To prepare the dataset for model training and evaluation, all annotated banana images were divided into three subsets: training set (80%), validation set (10%), and test set (10%). The division was performed using a random sampling strategy to ensure that each subset contained a representative mix of banana instances across different growth stages, lighting conditions, and canopy densities. To reduce potential sampling bias, the random splitting process was repeated several times, and the configuration with the most even distribution of object counts across subsets was selected. Specifically, the training set comprised 5792 objects, the validation set contained 724 objects, and the test set consisted of 724 objects, ensuring proportionality with the total of 7240 annotated instances (Table 2). This sampling strategy was designed to maximize the diversity within each subset while preserving consistency in object distribution, thereby supporting robust model training and fair performance evaluation.

images

Regarding the potential risk of overfitting due to the relatively small size of the validation and test sets—a common concern when applying CNNs to moderately sized datasets—we implemented several strategies to mitigate this issue. During model training, early stopping was applied based on validation loss: training was terminated if the validation loss did not improve over 15 consecutive epochs, effectively preventing the model from overfitting to the training data. In addition, a series of data augmentation techniques—including random flipping, rotation, scaling, and brightness adjustment—were applied to the training set to increase data diversity and enhance the model’s generalization capability.

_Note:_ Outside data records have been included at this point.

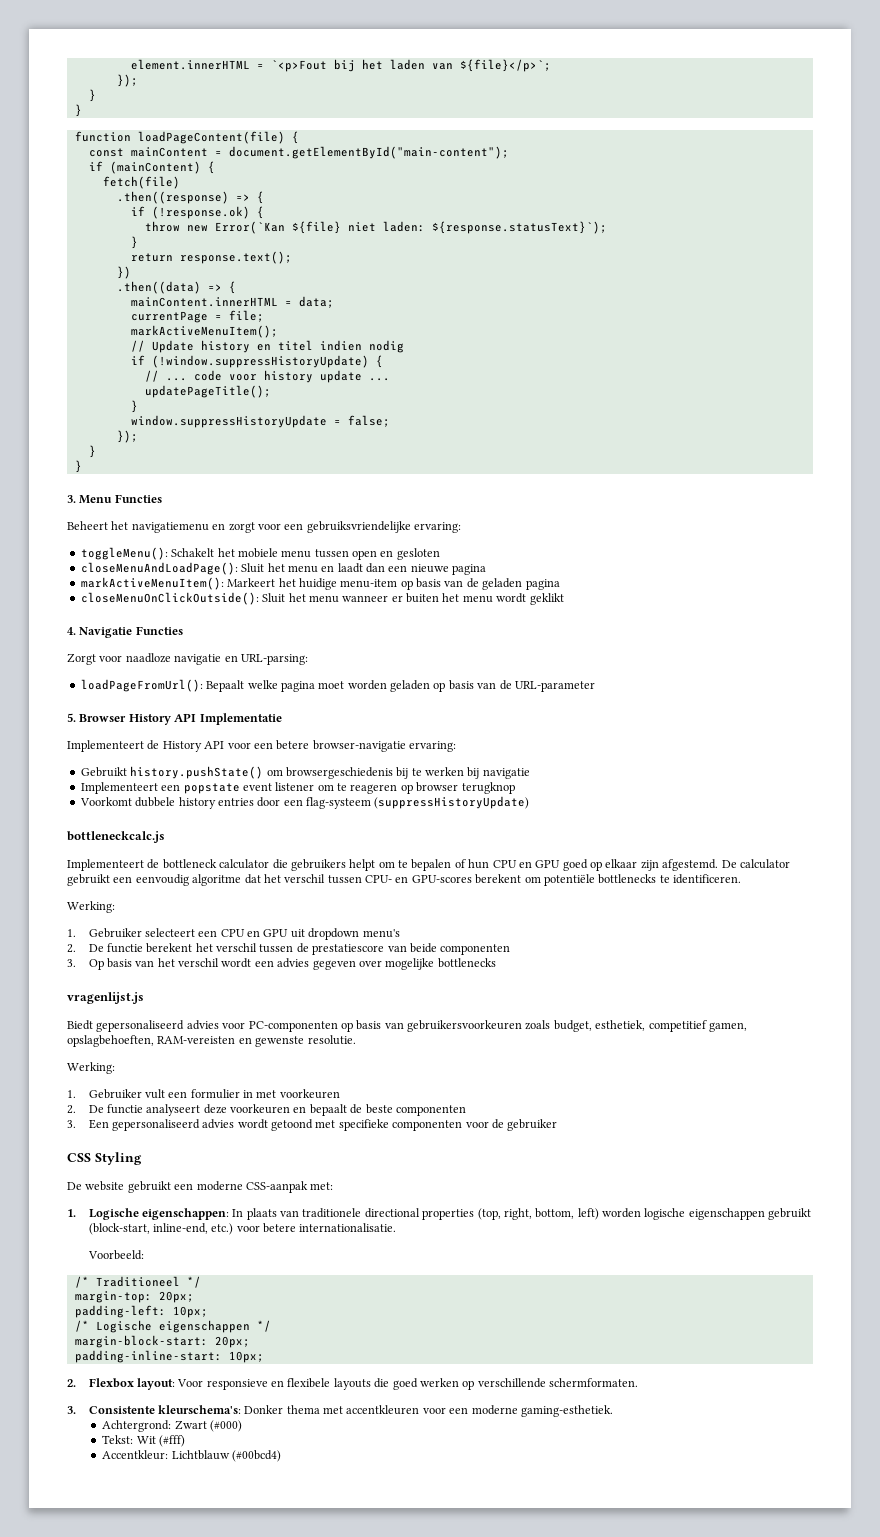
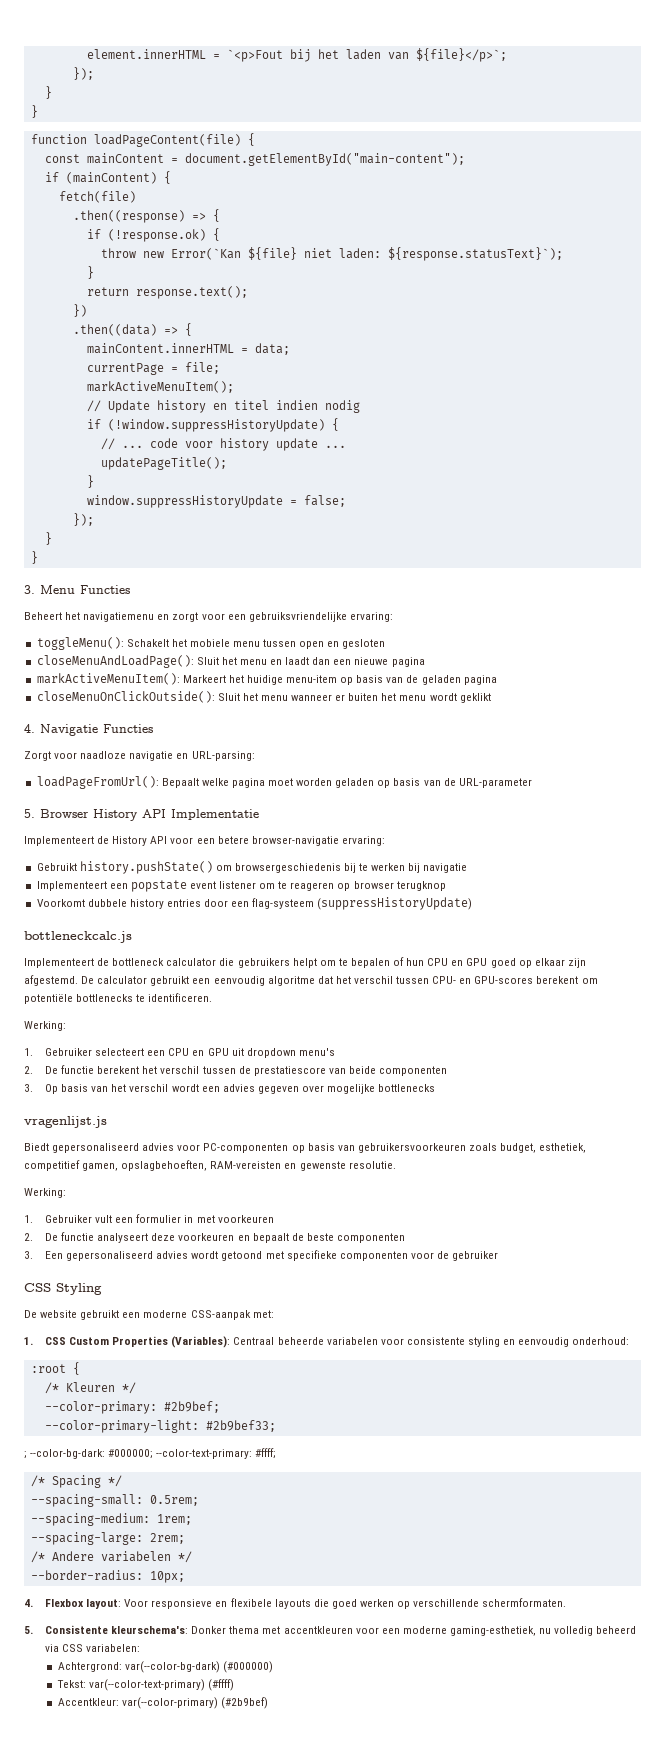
- 1. Logische eigenschappen: In plaats van traditionele directional properties (top, right, bottom, left) worden logische eigenschappen gebruikt (block-start, inline-end, etc.) voor betere internationalisatie.
- Voorbeeld:
- /* Traditioneel */
- margin-top: 20px;
- padding-left: 10px;
- /* Logische eigenschappen */
- margin-block-start: 20px;
- padding-inline-start: 10px;
- 2. Flexbox layout: Voor responsieve en flexibele layouts die goed werken op verschillende schermformaten.
+ 1. CSS Custom Properties (Variables): Centraal beheerde variabelen voor consistente styling en eenvoudig onderhoud:
+ :root {
+ /* Kleuren */
+ --color-primary: #2b9bef;
+ --color-primary-light: #2b9bef33;
+ ; --color-bg-dark: #000000; --color-text-primary: #ffff;
+ /* Spacing */
+ --spacing-small: 0.5rem;
+ --spacing-medium: 1rem;
+ --spacing-large: 2rem;
+ /* Andere variabelen */
+ --border-radius: 10px;
+ 4. Flexbox layout: Voor responsieve en flexibele layouts die goed werken op verschillende schermformaten.
- 3. Consistente kleurschema's: Donker thema met accentkleuren voor een moderne gaming-esthetiek.
+ 5. Consistente kleurschema's: Donker thema met accentkleuren voor een moderne gaming-esthetiek, nu volledig beheerd via CSS variabelen:
- Achtergrond: Zwart (#000)
+ Achtergrond: var(--color-bg-dark) (#000000)
- Tekst: Wit (#fff)
+ Tekst: var(--color-text-primary) (#ffff)
- Accentkleur: Lichtblauw (#00bcd4)
+ Accentkleur: var(--color-primary) (#2b9bef)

The orthomosaic image was segmented into five zones: banana seedlings (Zone A), mature banana trees (Zone B), banana and betel nut mix (Zone C), other tree species (Zone D), and weeds with bare ground (Zone E) (Fig. 3). Santos et al. [26] highlighted several challenges in object detection; first, detecting smaller objects requires the extraction of more contextual semantic information; second, objects of the same category may exhibit scale variations; third, objects are often occluded by other objects or background obstacles. Thus, banana crops with different characteristics in regions A, B, and C were examined through deep learning–based object detection. Specifically, Zone A comprises banana seedlings (small objects) with a planting area of 1310.45 m2; Zone B encompasses mature banana plants (scale variations within the same category) covering an area of 2569.32 m2; and Zone C involves mixed cultivation of bananas and betel nuts, covering an area of 4426.13 m2 with occlusion (Table 3).

images

Figure 3: Orthomosaic of the study area showing banana seedlings (a), mature banana trees (b), intercropped banana and betel nut (c), other tree species (d), and weeds with bare ground (e)

images

Pingtung County is Taiwan’s largest banana-producing region, accounting for approximately 40% of the national cultivation area. This study selected a representative banana plantation intercropped with betel nut palms and defined three distinct zones to capture varying levels of complexity relevant for image-based detection: Zone A (newly planted banana seedlings), Zone B (maturing banana plants), and Zone C (bananas intercropped with taller betel nut trees). These zones were specifically chosen to evaluate object detection models under realistic agricultural scenarios, ranging from straightforward identification tasks with clearly visible seedlings to challenging cases involving complex canopy structures and intercropping conditions.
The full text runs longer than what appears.